BEGIN SUPPLIED INFORMATION
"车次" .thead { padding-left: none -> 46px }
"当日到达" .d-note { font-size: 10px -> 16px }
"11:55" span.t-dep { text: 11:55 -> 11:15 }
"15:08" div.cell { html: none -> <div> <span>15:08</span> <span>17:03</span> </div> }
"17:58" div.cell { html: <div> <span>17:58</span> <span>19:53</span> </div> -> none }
END SUPPLIED INFORMATION
BEGIN SUPPLIED INFORMATION
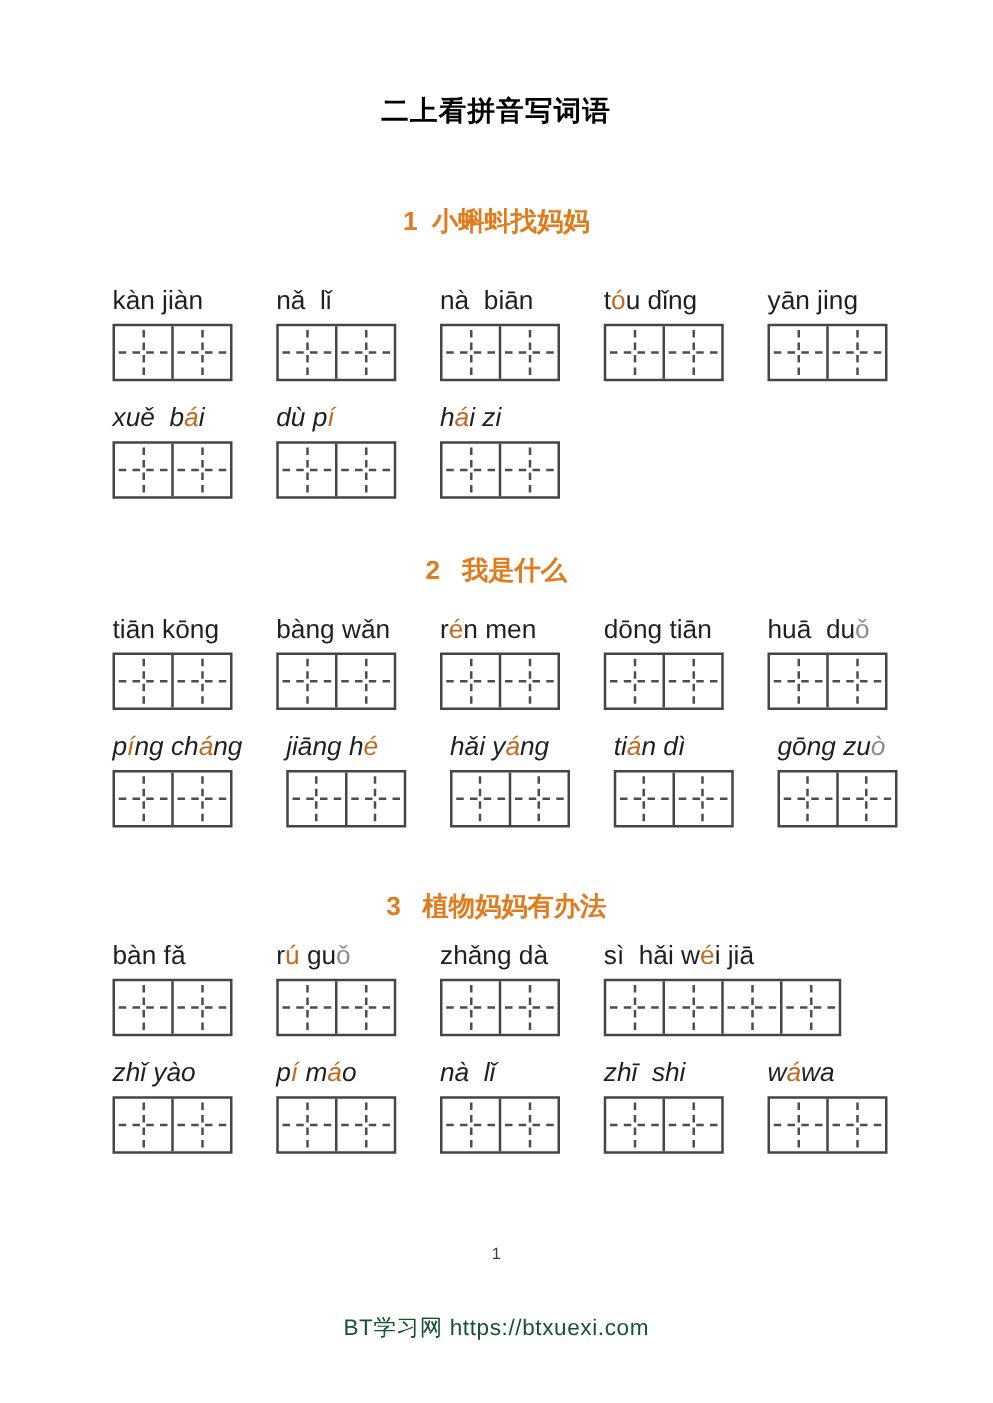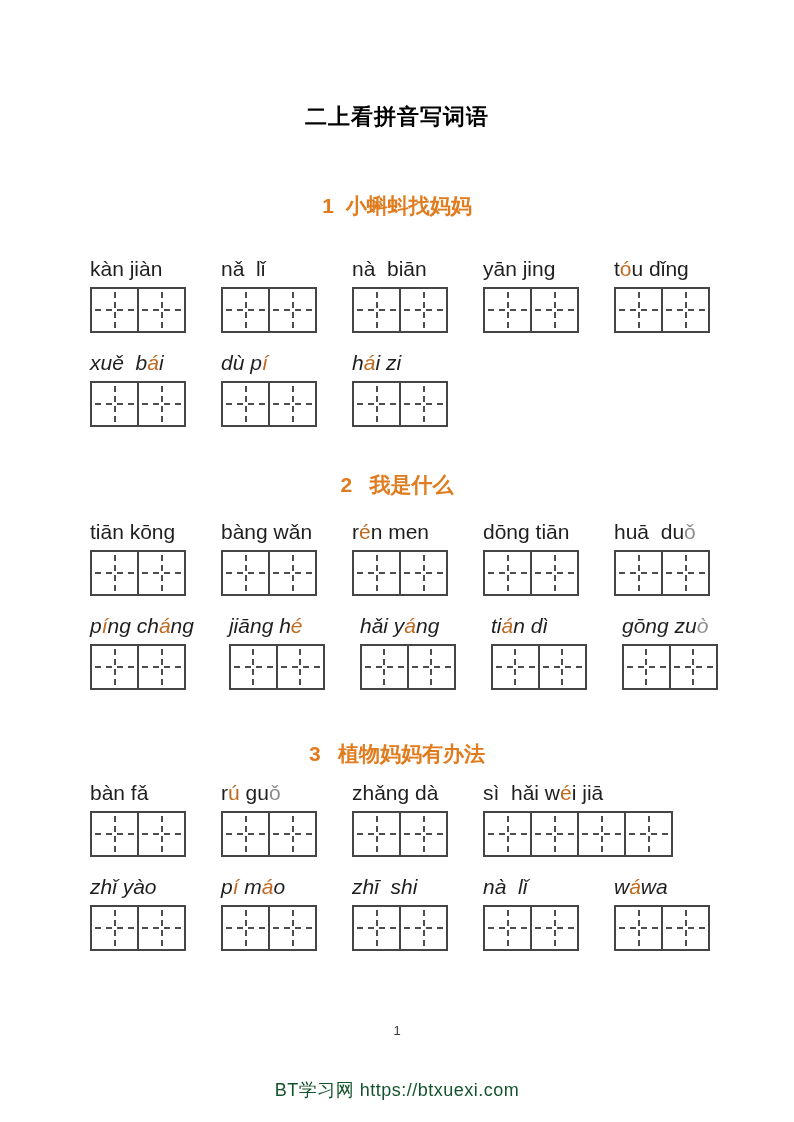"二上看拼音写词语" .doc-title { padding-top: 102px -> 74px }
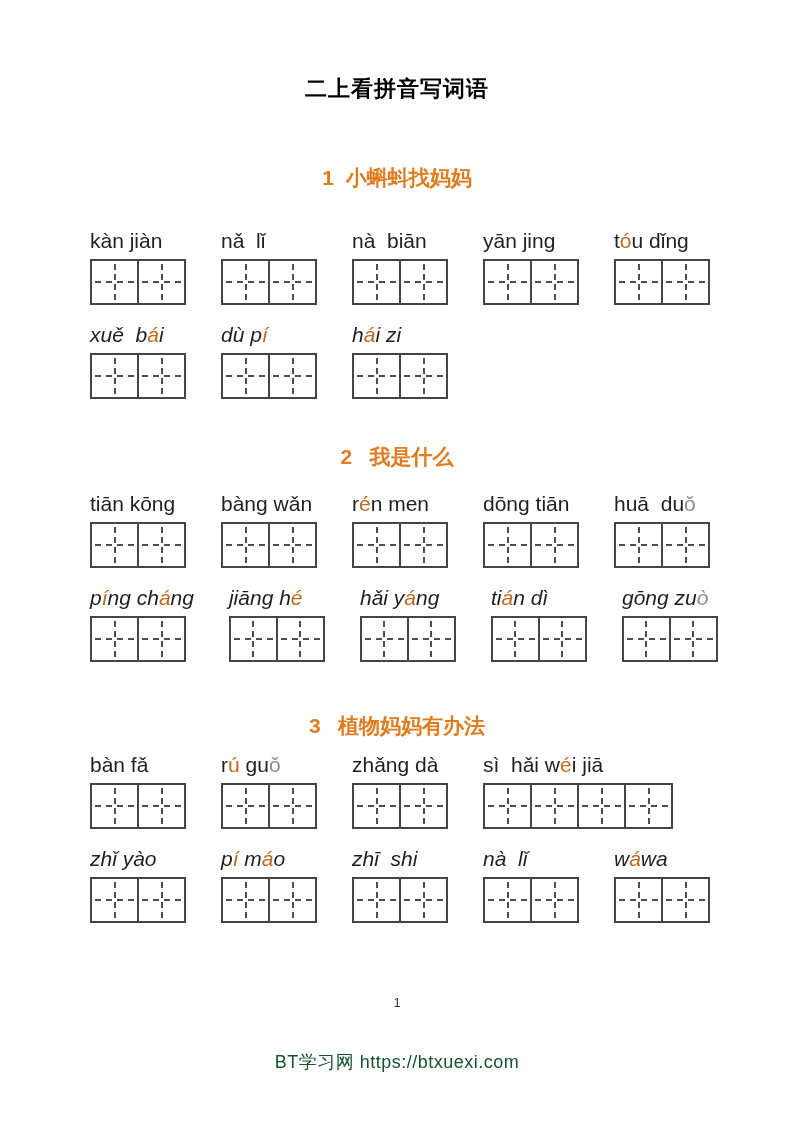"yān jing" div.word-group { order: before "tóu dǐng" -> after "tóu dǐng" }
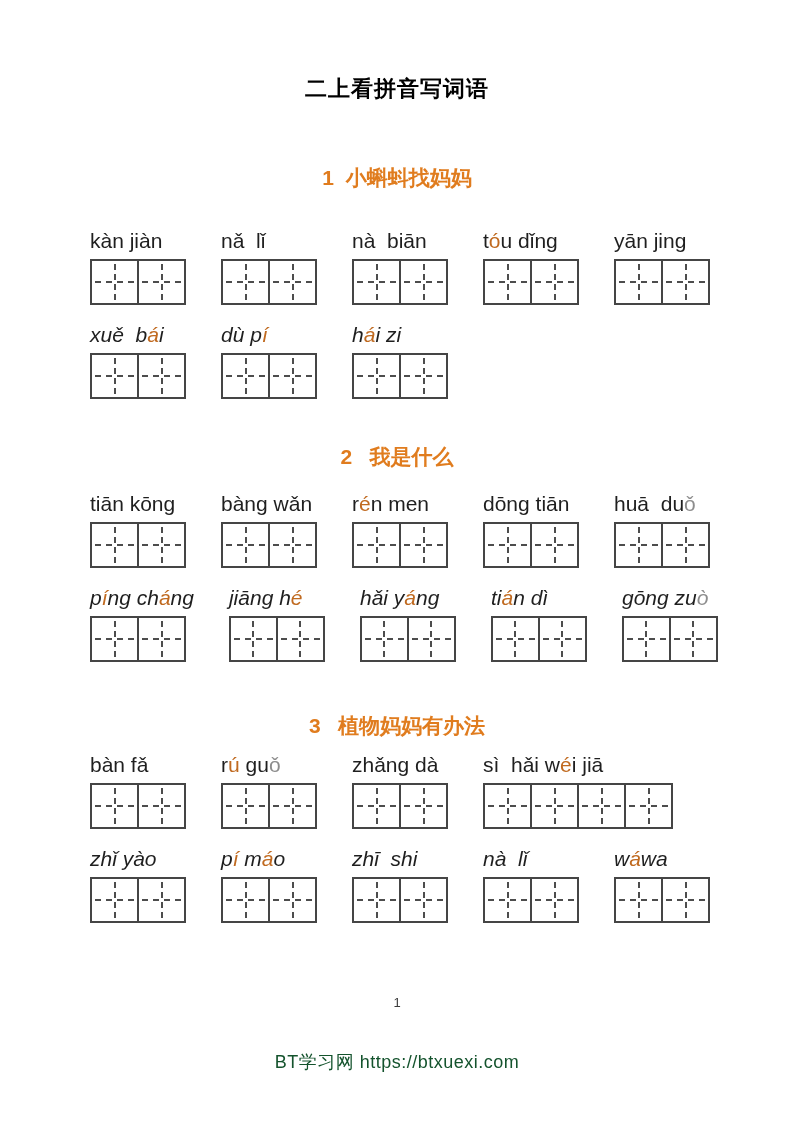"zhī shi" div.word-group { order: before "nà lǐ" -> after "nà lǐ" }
END SUPPLIED INFORMATION
BEGIN SUPPLIED INFORMATION
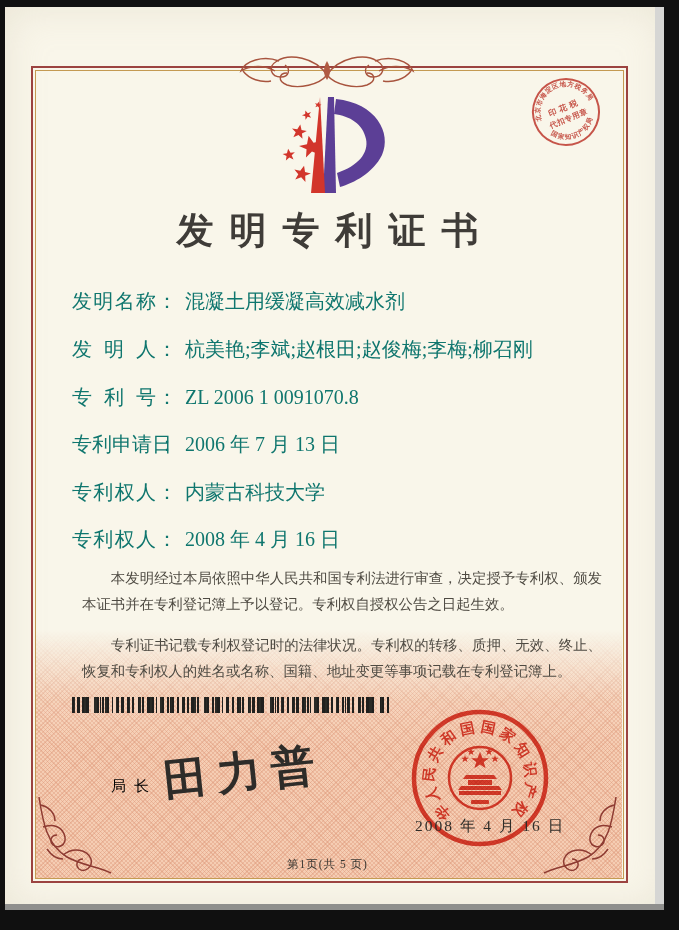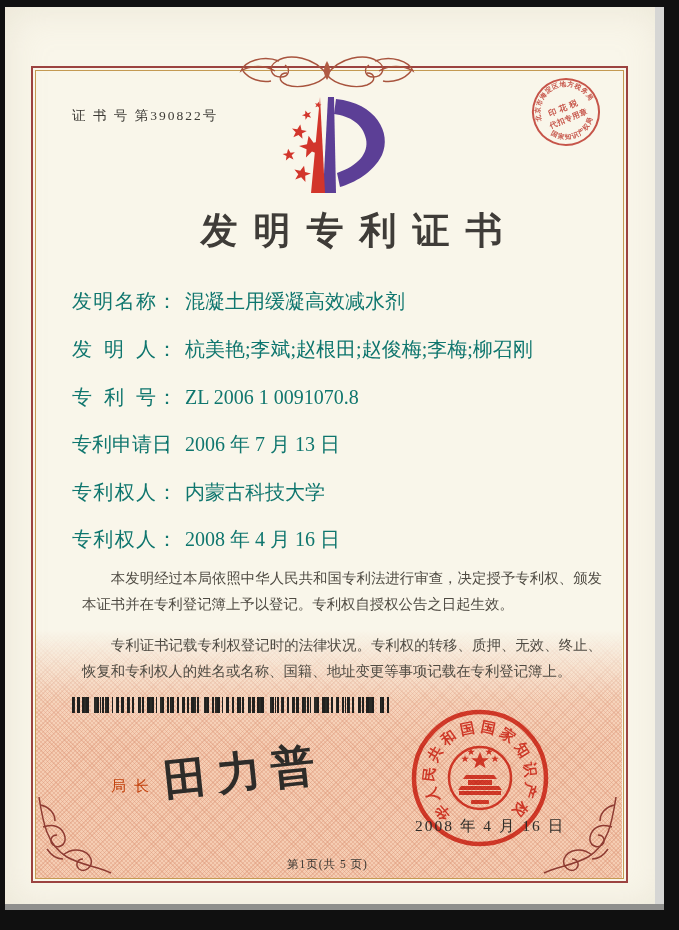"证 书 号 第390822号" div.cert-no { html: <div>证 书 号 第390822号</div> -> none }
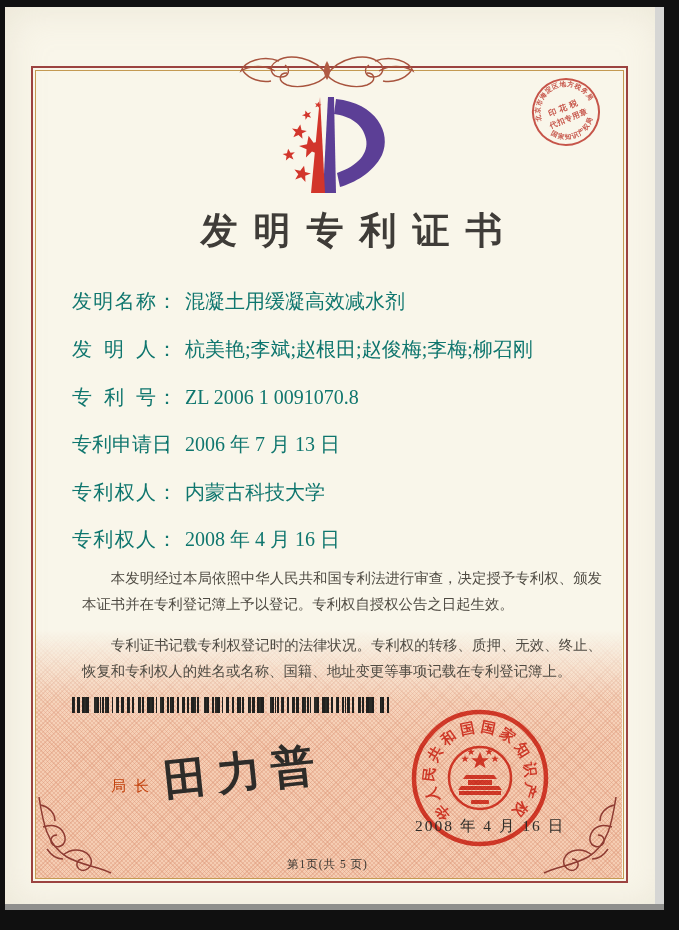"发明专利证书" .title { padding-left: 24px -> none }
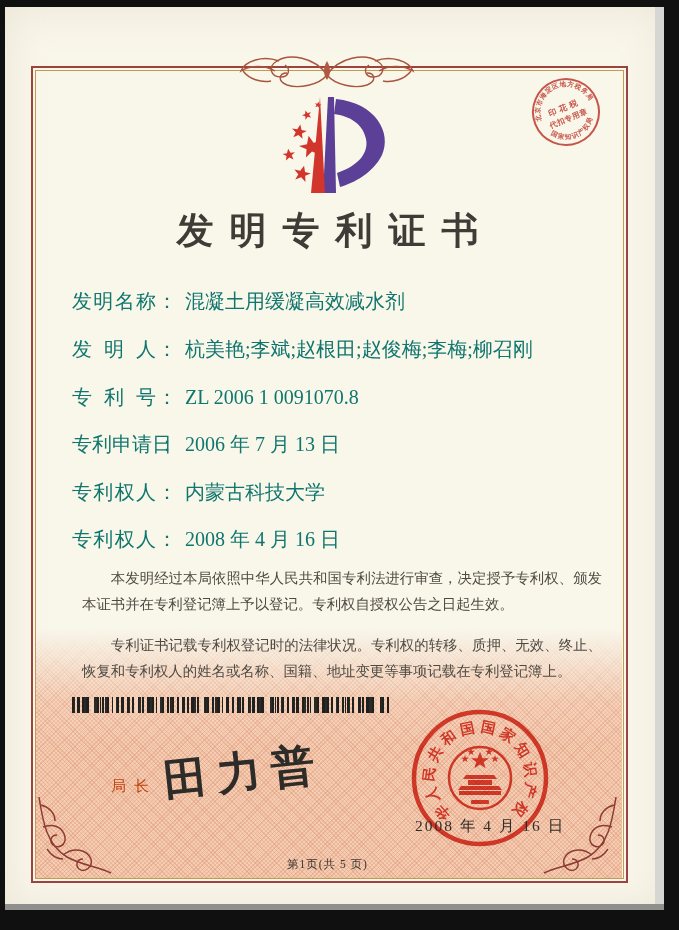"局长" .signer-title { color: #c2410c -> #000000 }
END SUPPLIED INFORMATION
EXERCISE REQUIREMENTS: All that belongs in the answer is the run of lines above from the line containing "text: 11:55 ->" through the line containing "html: <div> <span>17:58</span>", exactly as written.

ANSWER TO THIS PROBLEM:
"11:55" span.t-dep { text: 11:55 -> 11:15 }
"15:08" div.cell { html: none -> <div> <span>15:08</span> <span>17:03</span> </div> }
"17:58" div.cell { html: <div> <span>17:58</span> <span>19:53</span> </div> -> none }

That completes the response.